Wednesday, 29 June 2011

Trip 10 - Filter confirmation

The tenth trip to Delamere is really about confirming that everything we've put in place so far provides optimal performance at both wavelengths before we conduct our week long, intensive visit from 4th - 8th July. This visit is also an excellent opportunity to test out the new mount that has been custom made by the University Mechanical Workshop.
SALCA on new mount, which allows for levelling at all four corners.
Despite a late start and some decidedly ominous cloud cover, the scans all run smoothly and we have managed to collect some really good results. The coarser scans allow a bit more flexibility and we are hoping to try to fit in 8-10 sites a day next week. There is little change in the canopies now, as further leaf growth is more concentrated on bulking out the canopy as opposed to expanding the cover.
SALCA at Plot 3
The undergrowth at plots 2 and 4 continues to grow with fruit starting to appear on some of the brambles in plot 2 and the bracken at plot 4 exceeding 2 metres in some areas (this undergrowth in particular can be seen on the scans that we have produced).
SALCA at Plot 4 - in amongst the bracken
The resulting fisheye graph from Plot 4, which shows the influence of the undergrowth around the edge of the image.

Next week, an intensive study of the site will be conducted in an attempt to collect as much information over as short a time as possible. Consequently, alongside SALCA, we will also be using a Riegl 210z scanner as well as conducting various manual data collection methods including tree surveys and Diameter Breast Heights.

We are praying that the rain holds off.

Tuesday, 14 June 2011

Trip 9: More filter tests

Grabbing the only really nice day of the week, we have managed to complete 6 lower resolution scans today (two in each plot). As we have discovered that the 1040 laser is weaker than the 1550, different optical filters have been used: ND0.6 for the 1040 and ND 1.6 for the 1550.

SALCA at plot 2

Focusing on the Gap Fraction Analysis, there are a couple of points of interest:

1) SALCAs measurement of the Gap Fraction under-estimates the gaps compared to the hemispherical photography: This follow previous work completed at the University of Salford and arises due to the fact that hits and misses are only currently counted as either full hits or full misses - there is no allowance for partial or minimal hits.
Plot 4, where the ferns have reached head height and are showing up on our scans

2) At higher zenith bands (closer to the ground) we have found that the Gap fraction appears to increase, where the hemispherical photography analysis does not.

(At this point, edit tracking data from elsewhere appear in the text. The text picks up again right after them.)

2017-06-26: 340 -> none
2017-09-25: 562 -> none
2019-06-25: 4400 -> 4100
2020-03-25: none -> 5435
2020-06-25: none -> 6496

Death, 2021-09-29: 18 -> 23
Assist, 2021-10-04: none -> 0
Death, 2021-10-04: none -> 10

We believe that this is a result of the range of the scanner only being able to pick up the nearer targets, whereas the hemispherical photos are guided by the number of photons hitting the lens.
Gap fractions for plot 4: Red lines indicate the 1040 scans and Blue lines show 1550 scans, with different noise thresholds measured of reach. The green line is the Gap Fraction from the hemispherical photographs

These experiments are to compare against the experiments we conducted last week to find an acceptable level of repeatability. There have been some issues with the current mount that is used to hold the filters and this is definitely something that needs work, but our results largely follow what we expected. Another trip will be needed to ensure that our results are acceptable. In the meantime, further tests will be run back at the university.

Oliver Gunawan
14th June 2011

Wednesday, 1 June 2011

Trip 8: Delamere Filter tests

The development of the canopies at all three plots is starting to slow down as they fill out. Therefore, it is not necessary for our research to continue on a weekly basis and we are now able to focus on fine tuning SALCA's recordings.

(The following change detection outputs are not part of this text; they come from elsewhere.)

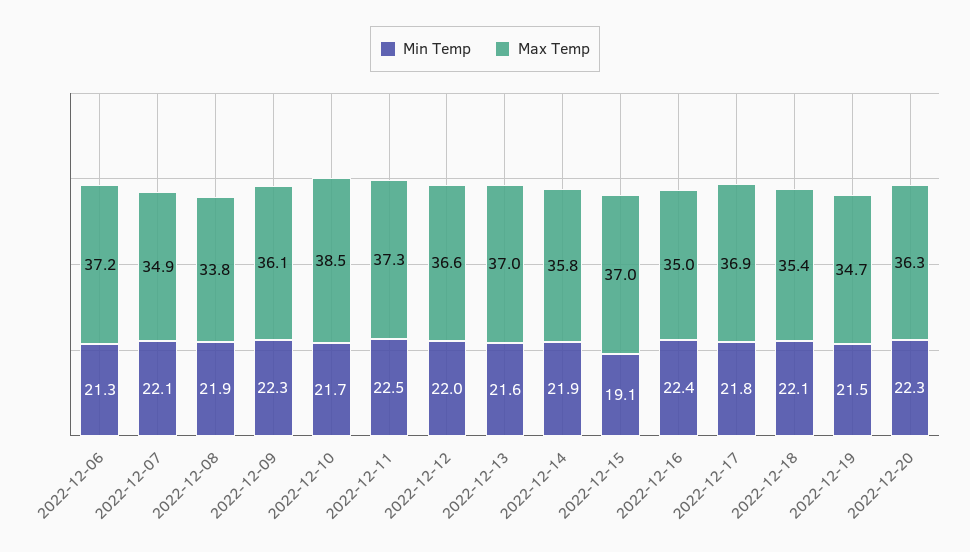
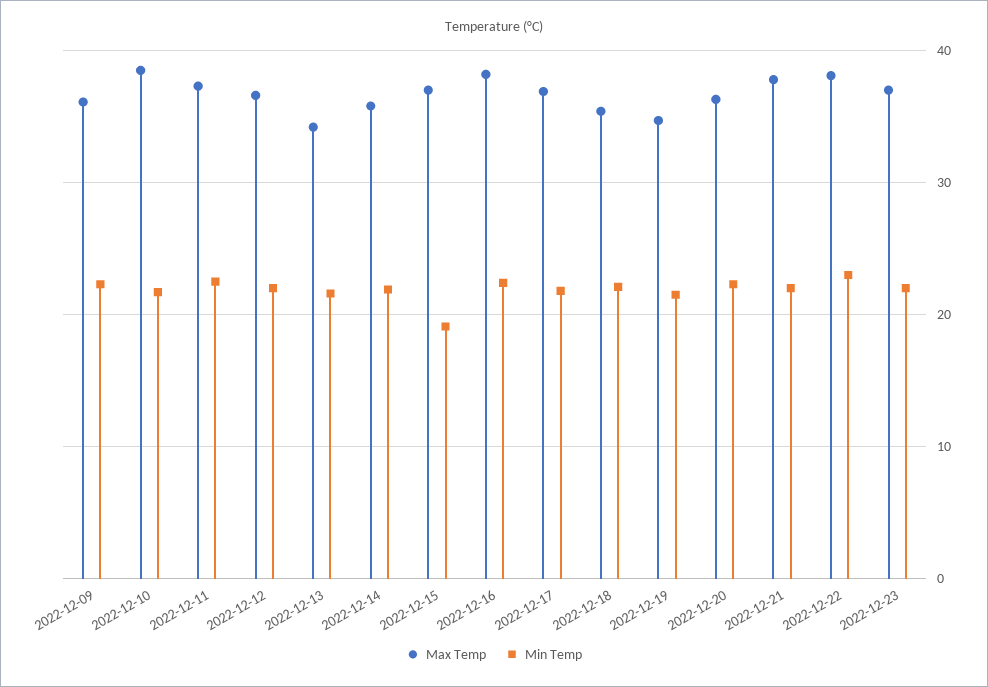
Min Temp, 2022-12-06: 21.3 -> none
Max Temp, 2022-12-06: 37.2 -> none
Min Temp, 2022-12-07: 22.1 -> none
Max Temp, 2022-12-07: 34.9 -> none
Min Temp, 2022-12-08: 21.9 -> none
Max Temp, 2022-12-08: 33.8 -> none
Max Temp, 2022-12-13: 37 -> 34
Max Temp, 2022-12-16: 35 -> 38
Max Temp, 2022-12-21: none -> 38
Min Temp, 2022-12-21: none -> 22
Max Temp, 2022-12-22: none -> 38
Min Temp, 2022-12-22: none -> 23
Max Temp, 2022-12-23: none -> 37
Min Temp, 2022-12-23: none -> 22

Today, we are experimenting with different filters using the hemispherical scan mode at plot three, which has been the latest to develop. In previous research, we have found that different filters allow different levels of information through to SALCA's recorder, with the 1040 returning noticeably weaker signals than the 1550, which itself produces some saturated returns.

The white panel pictured has a known reflectance
We currently use an ND1 filter, but will also be using ND0.6, ND1.2 and ND1.6 (larger numbers indicate stronger filters).
A selection of optical filters
We are also experimenting with a lower resolution scan, to see how well the trade off stands between data volume and speed of collection. If we find the results compare favourably with a full resolution scan, we could potentially complete many more scans in a single day.